Copy the data that follows exactly, and include none of its images.

Start of Dataset

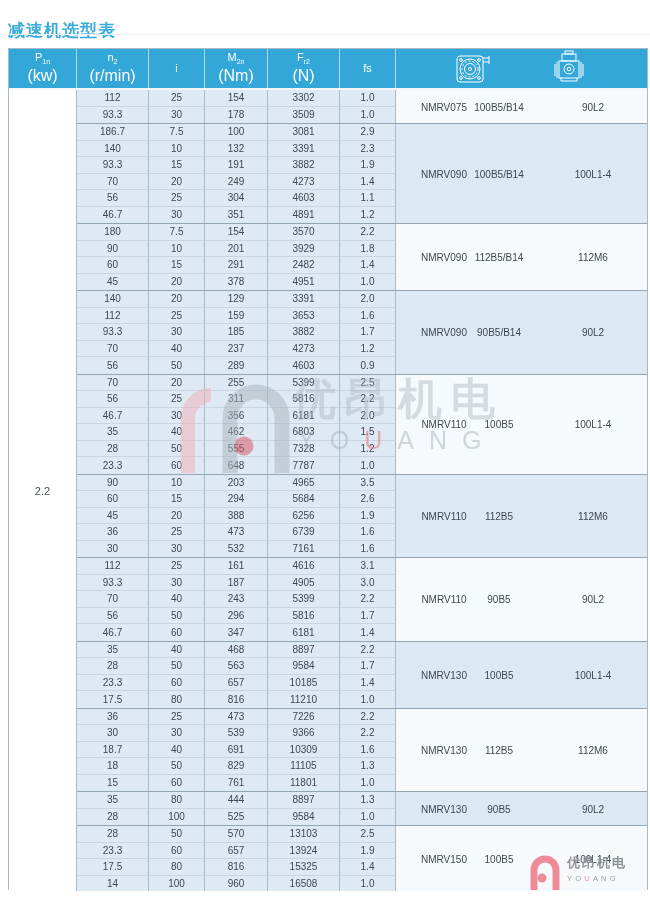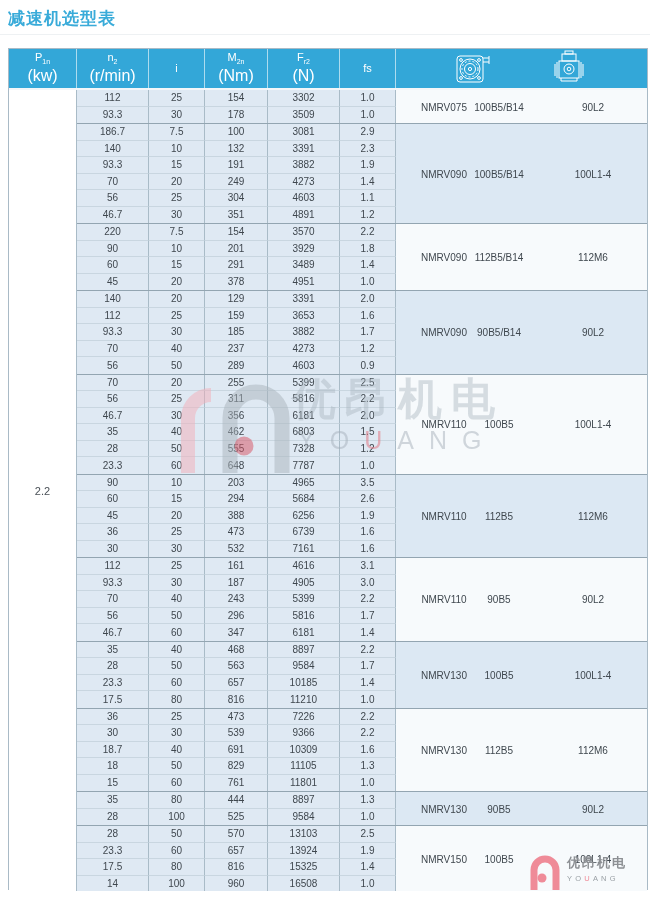"减速机选型表" .title { top: 7px -> 19px }
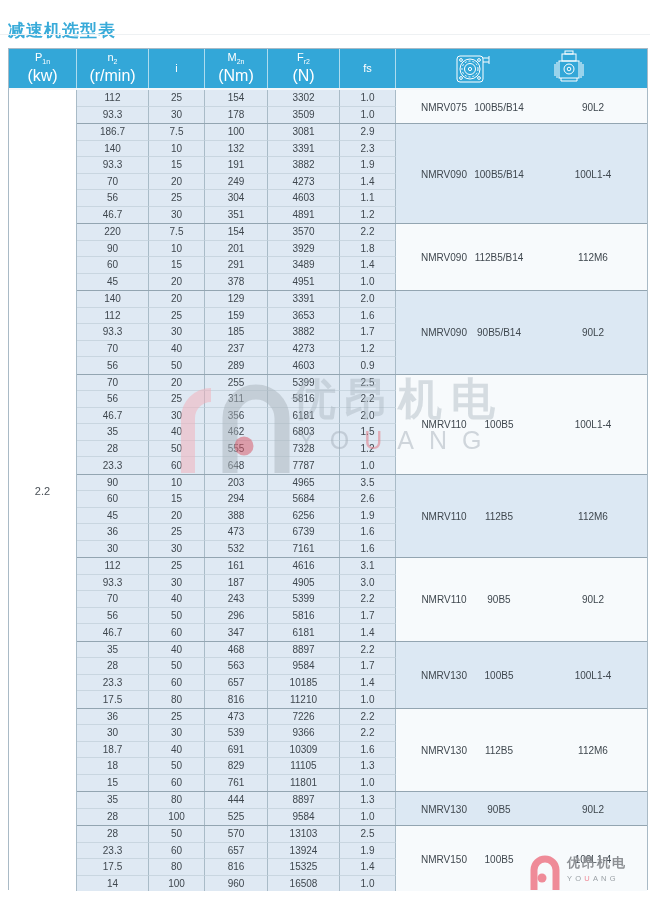"220" div.cell { text: 220 -> 180 }
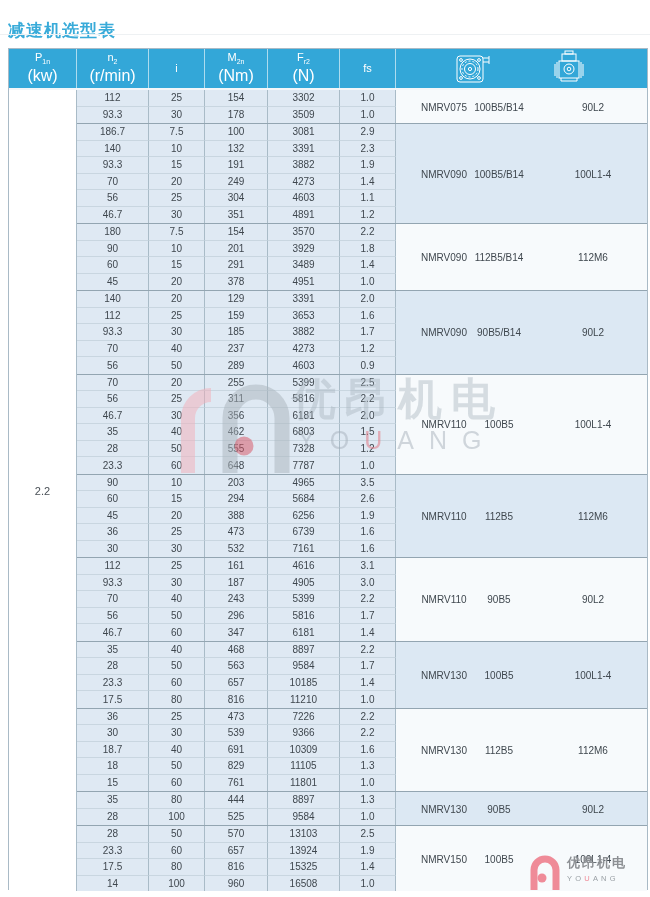"3489" div.cell { text: 3489 -> 2482 }
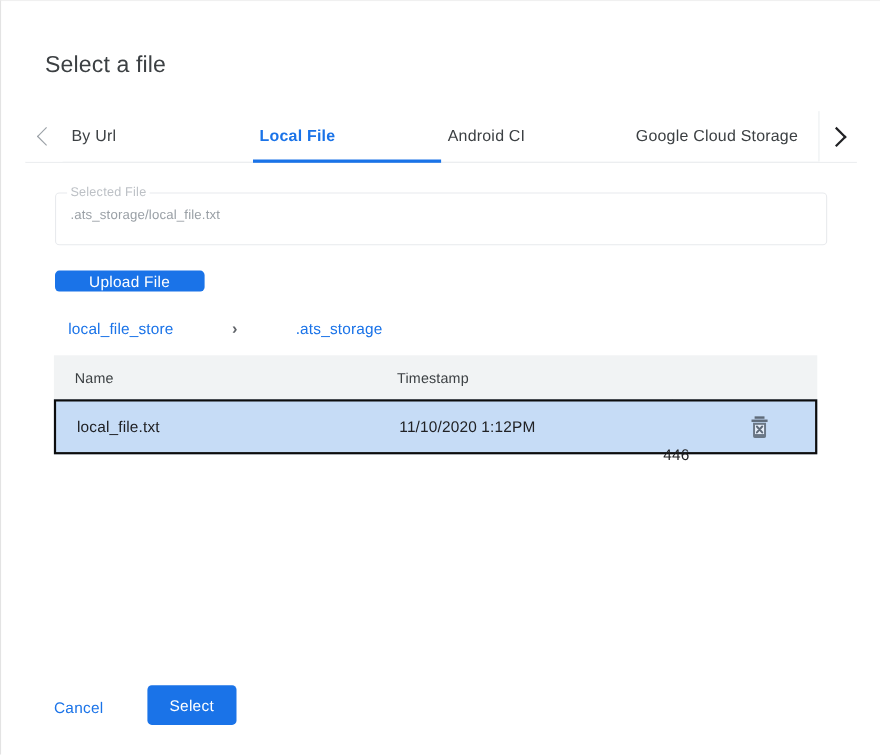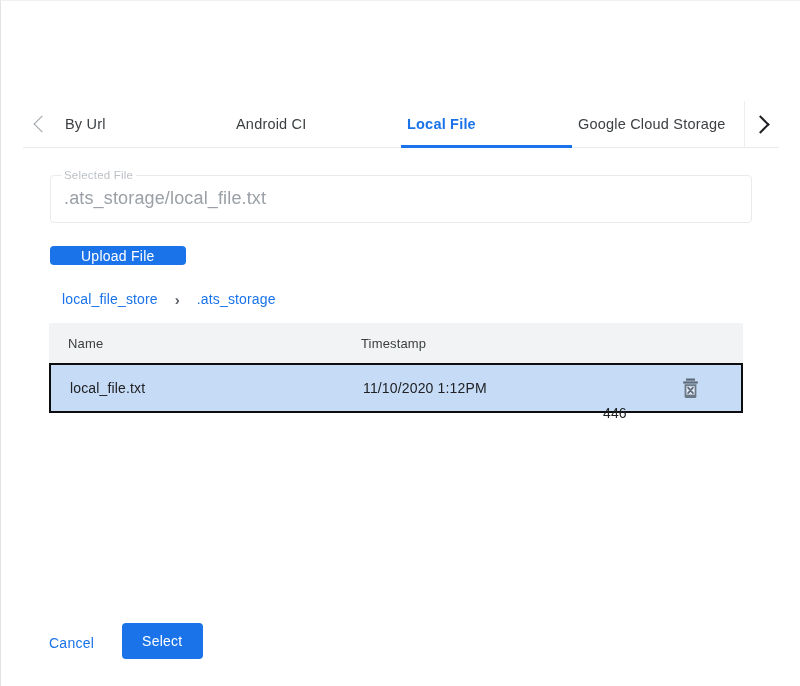"Select a file" div.dialog-title { html: none -> <div>Select a file</div> }
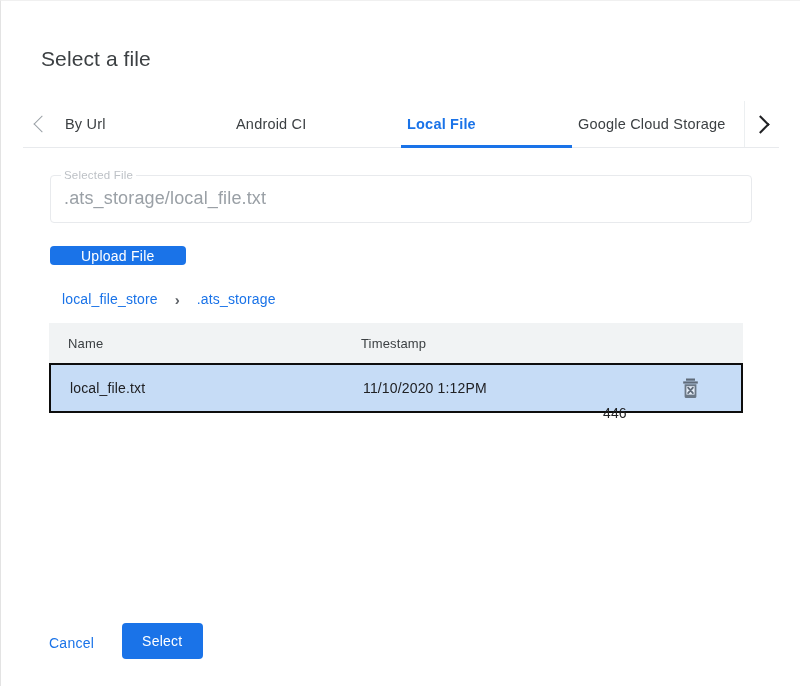"Android CI" div.tab { order: before "Local File" -> after "Local File" }
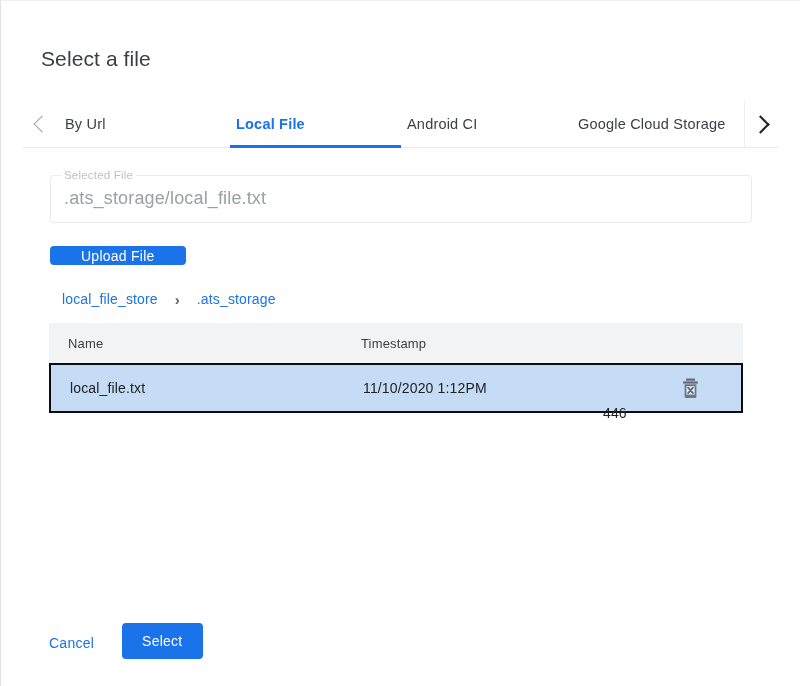".ats_storage/local_file.txt" .field-value { font-size: 18px -> 12px }
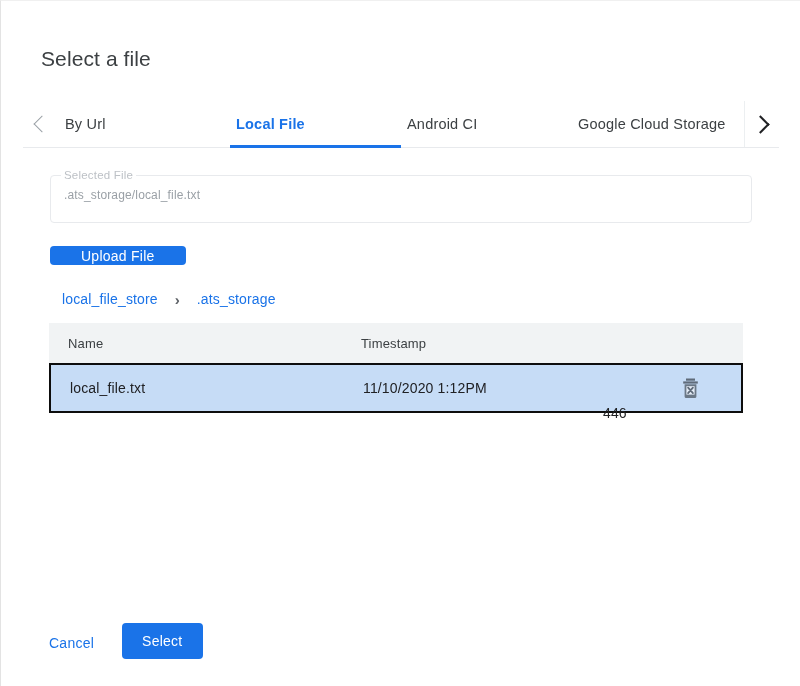"local_file_store" .breadcrumb { gap: none -> 36px }
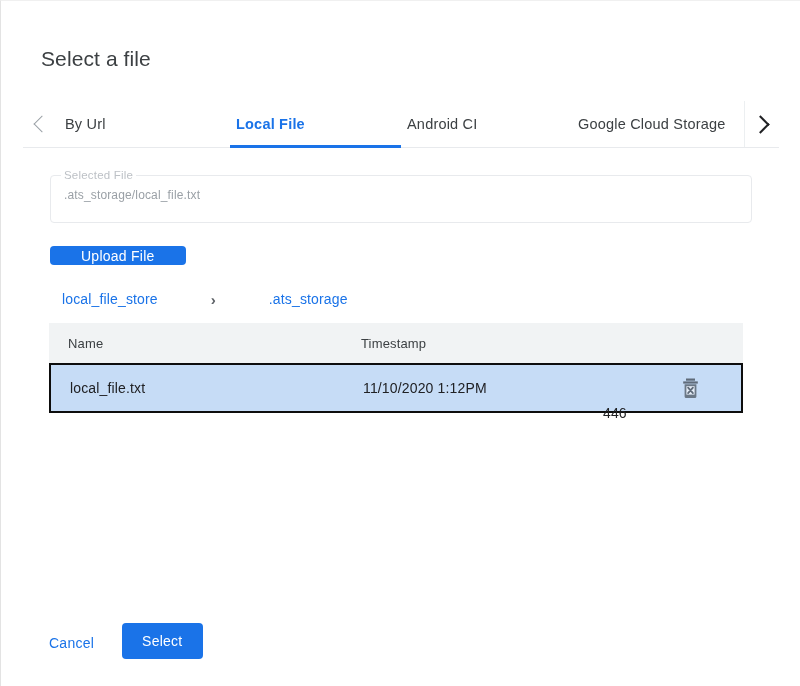"Select" .btn-primary { margin-left: 20px -> 32px }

End of Dataset

_Written answer_
"减速机选型表" .title { top: 7px -> 19px }
"220" div.cell { text: 220 -> 180 }
"3489" div.cell { text: 3489 -> 2482 }
"Select a file" div.dialog-title { html: none -> <div>Select a file</div> }
"Android CI" div.tab { order: before "Local File" -> after "Local File" }
".ats_storage/local_file.txt" .field-value { font-size: 18px -> 12px }
"local_file_store" .breadcrumb { gap: none -> 36px }
"Select" .btn-primary { margin-left: 20px -> 32px }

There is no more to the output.